Now, understanding this, truly understanding this, would make us more easy-going with ourselves. We tend to compare ourselves with people who are doing better than us (actually with people who we see are doing better than us). [I said that because they are for sure thinking there is someone that is relatively better than them too.] Understanding what it means to have a different perspective gives us a whole new platform to shine with our true colors. You know you don’t measure volume using a metric ruler; you don’t measure “you” with “them”. Your minds are different.

Now let’s have few words about the media. The media did good (and bad) regarding mental health. It did raise awareness about the topic, which is definitely very brilliant. I believe it had opened a way for educating people about the subject. But it also raised controversies about it. I mean, we live in a time where depression is an aesthetic, OCD is being clean, and anxiety is caring too much…

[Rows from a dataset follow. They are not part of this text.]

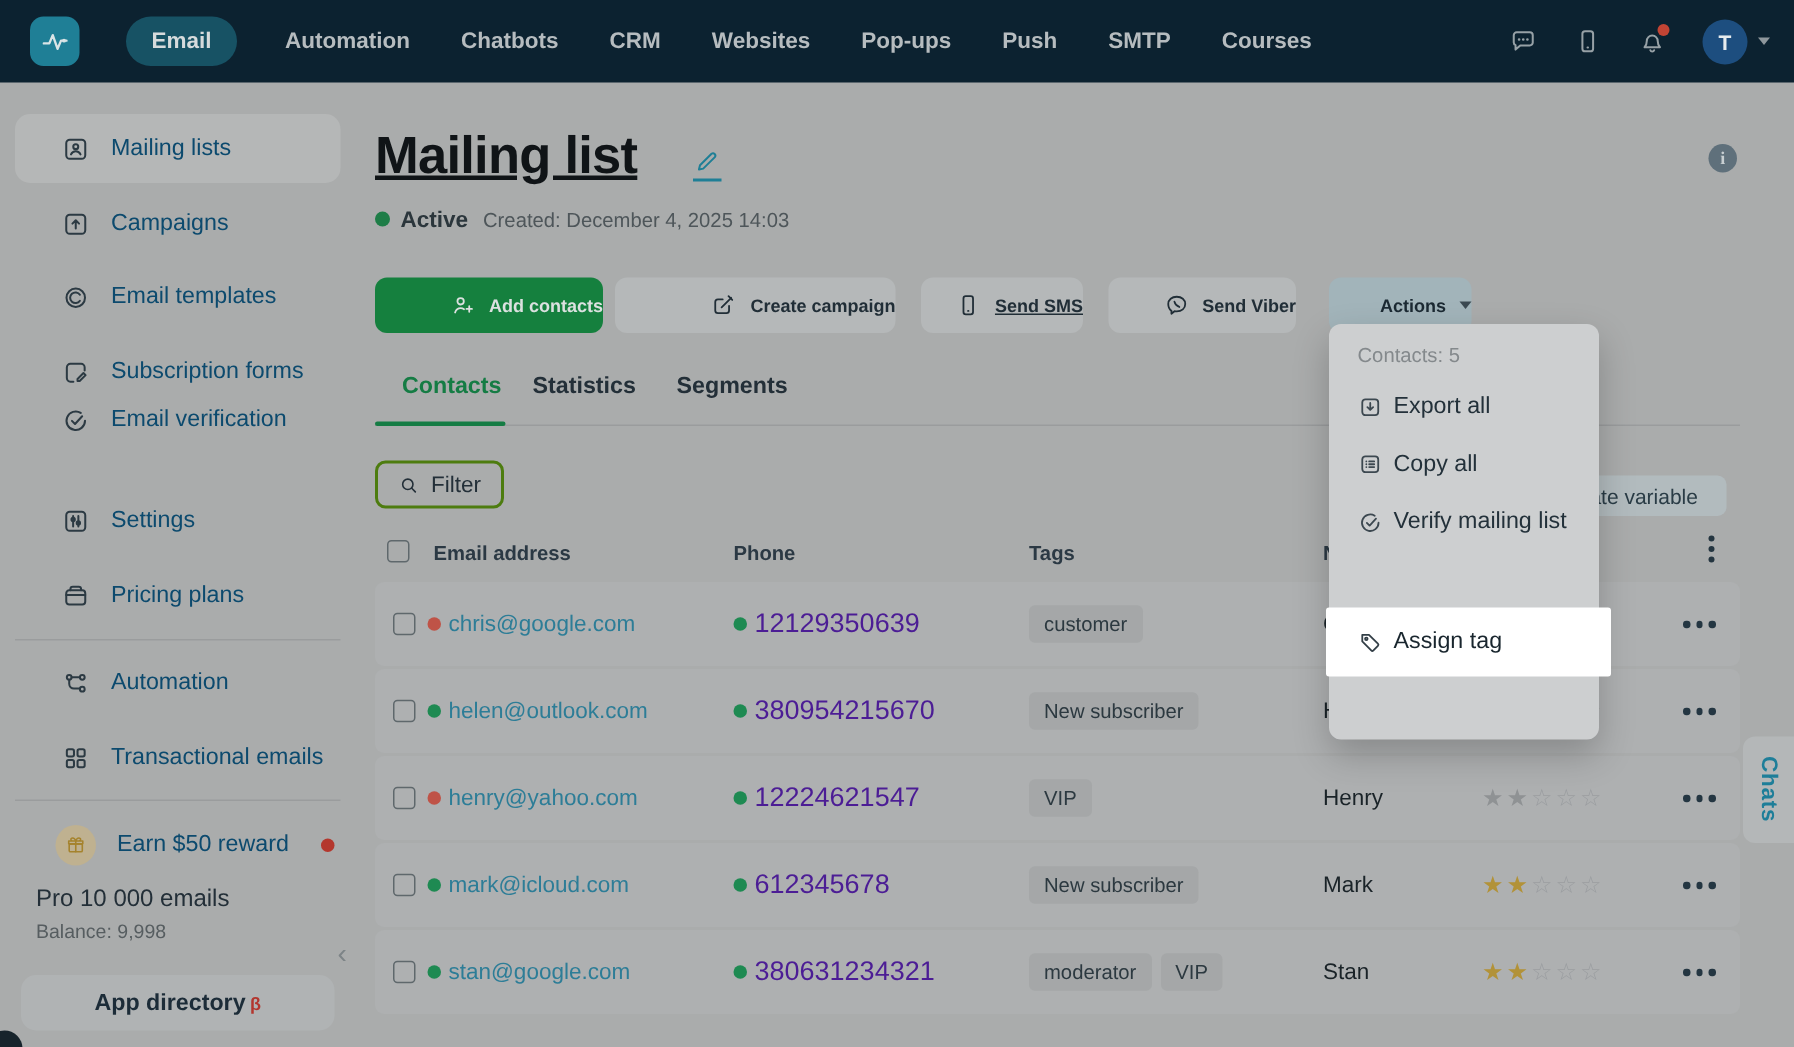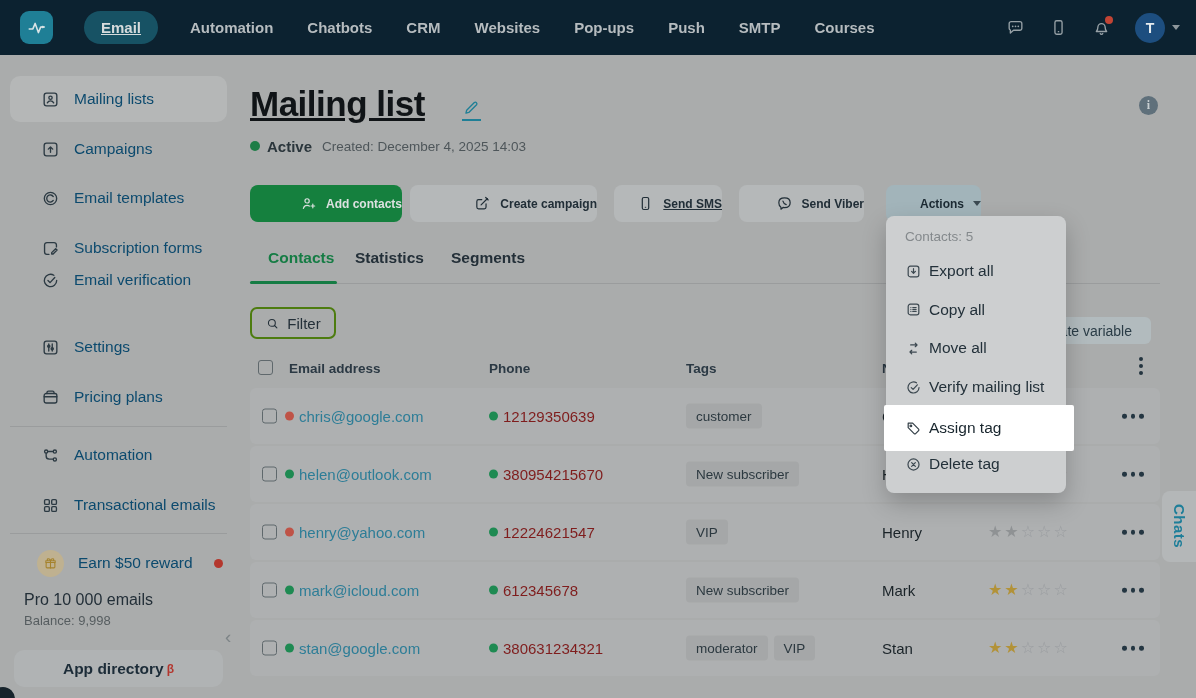--- a/index.html
+++ b/index.html
@@ -10,21 +10,21 @@
   .frame *{box-sizing:border-box;}
   .abs{position:absolute;}
   svg.ic{display:block;fill:none;stroke:currentColor;stroke-width:1.7;stroke-linecap:round;stroke-linejoin:round;}
 
   
   .navbar{position:absolute;left:0;top:0;width:1196px;height:55px;background:var(--navbar-bg,#0c2230);}
   .logo{position:absolute;left:20px;top:11px;width:33px;height:33px;border-radius:9px;
     background:var(--accent-teal,#1f7f96);color:#d9e4e6;display:flex;align-items:center;justify-content:center;}
   .navlist{position:absolute;left:84px;top:0;height:55px;display:flex;align-items:center;gap:30px;}
   .navitem{font-size:15px;font-weight:600;color:#b6bcbf;white-space:nowrap;padding:8px 2px;cursor:pointer;}
-  .navitem.active{background:#175264;color:#d6dbdc;padding:8px 17px;border-radius:18px;text-decoration:underline;}
+  .navitem.active{background:#175264;color:#d6dbdc;padding:8px 17px;border-radius:18px;}
   .nav-right{position:absolute;right:16px;top:0;height:55px;display:flex;align-items:center;gap:24px;color:#97a1a6;}
   .avatar{width:30px;height:30px;border-radius:50%;background:#1d4e7f;color:#e6ebee;font-size:14px;font-weight:700;
     display:flex;align-items:center;justify-content:center;}
   .caret{width:0;height:0;border-left:4px solid transparent;border-right:4px solid transparent;border-top:5px solid #8e979c;}
   .belldot{position:absolute;width:8px;height:8px;border-radius:50%;background:#c24434;right:-2px;top:-2px;}
 
   
   .side-active{position:absolute;left:10px;top:76px;width:217px;height:46px;border-radius:10px;background:#b5b7b7;}
   .sideitem{position:absolute;left:0;width:237px;height:48px;display:flex;align-items:center;gap:14px;
     padding-left:41px;color:#0c4a6e;font-size:15.5px;cursor:pointer;}
@@ -73,21 +73,21 @@
   .cb{width:15px;height:15px;border:1.5px solid #5f686c;border-radius:3px;cursor:pointer;}
   .row{position:absolute;left:250px;width:910px;height:56px;background:#aeb0b1;border-radius:6px;}
   .row>*{position:absolute;top:50%;transform:translateY(-50%);}
   .dot{width:9px;height:9px;border-radius:50%;}
   .dot-red{background:var(--dot-red,#bf5347);}
   .dot-green{background:var(--dot-green,#1e8a52);}
   .c-check{left:12px;}
   .c-edot{left:35px;}
   .c-email{left:49px;font-size:15px;color:var(--link-teal,#2d7d97);cursor:pointer;white-space:nowrap;}
   .c-pdot{left:239px;}
-  .c-phone{left:253px;font-size:15px;color:#7f1d1d;white-space:nowrap;}
+  .c-phone{left:253px;font-size:18px;color:#4c1d95;white-space:nowrap;}
   .c-tags{left:436px;white-space:nowrap;}
   .tagp{display:inline-block;background:#a5a7a8;border-radius:4px;padding:5px 10px;font-size:13.5px;color:#2c3940;margin-right:6px;}
   .c-name{left:632px;font-size:15px;color:#1a2328;white-space:nowrap;}
   .c-stars{left:738px;display:flex;gap:2px;}
   .star{font-family:"DejaVu Sans",sans-serif;font-size:16px;line-height:1;}
   .se{color:#9a9da0;}
   .sf-gold{color:var(--star-gold,#b29238);}
   .sf-gray{color:var(--star-gray,#8f9294);}
   .c-kebab{left:872px;display:flex;gap:4px;cursor:pointer;}
   .c-kebab i{width:4.5px;height:4.5px;border-radius:50%;background:#243642;}
@@ -453,26 +453,20 @@
       </li>
       <li>
         <svg class="ic mic" width="17" height="17" viewBox="0 0 24 24">
             <rect x="4.5" y="4.5" width="15" height="15" rx="3"></rect>
             <path d="M8.3 9.3h.02M11 9.3h4.7M8.3 12h.02M11 12h4.7M8.3 14.7h.02M11 14.7h4.7"></path>
           </svg>
         <span>Copy all</span>
       </li>
       <li>
         <svg class="ic mic" width="17" height="17" viewBox="0 0 24 24">
-            <path d="M8 7h9m0 0l-2.5-2.5M17 7l-2.5 2.5M16 17H7m0 0l2.5-2.5M7 17l2.5 2.5"></path>
-          </svg>
-        <span>Move all</span>
-      </li>
-      <li>
-        <svg class="ic mic" width="17" height="17" viewBox="0 0 24 24">
             <path d="M19.8 12a7.8 7.8 0 1 1-3.6-6.6"></path>
             <path d="M8.8 12.1l2.6 2.6 6-6.5"></path>
           </svg>
         <span>Verify mailing list</span>
       </li>
       <li></li>
       <li>
         <svg class="ic mic" width="17" height="17" viewBox="0 0 24 24">
             <circle cx="12" cy="12" r="7.8"></circle>
             <path d="M9.4 9.4l5.2 5.2m0-5.2l-5.2 5.2"></path>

Yes, this collection of sentences might sound like the author is trying to do the whole issue justice, but that is not the case. It is just another perspective, another reflection. The author knows that she, even if she wants to, cannot redeem the affected, she cannot point out solutions to end the dilemma. But she hopes that someday we’ll truly understand the topic thoroughly. She hopes that someday we (humanity) would learn how to empathize and understand each other.

Let me once again shift back from the third-person and close this random message with few words. Even if we’re experiencing this differently, we really are in this together. Go easy on yourself. And most of all, educate yourself.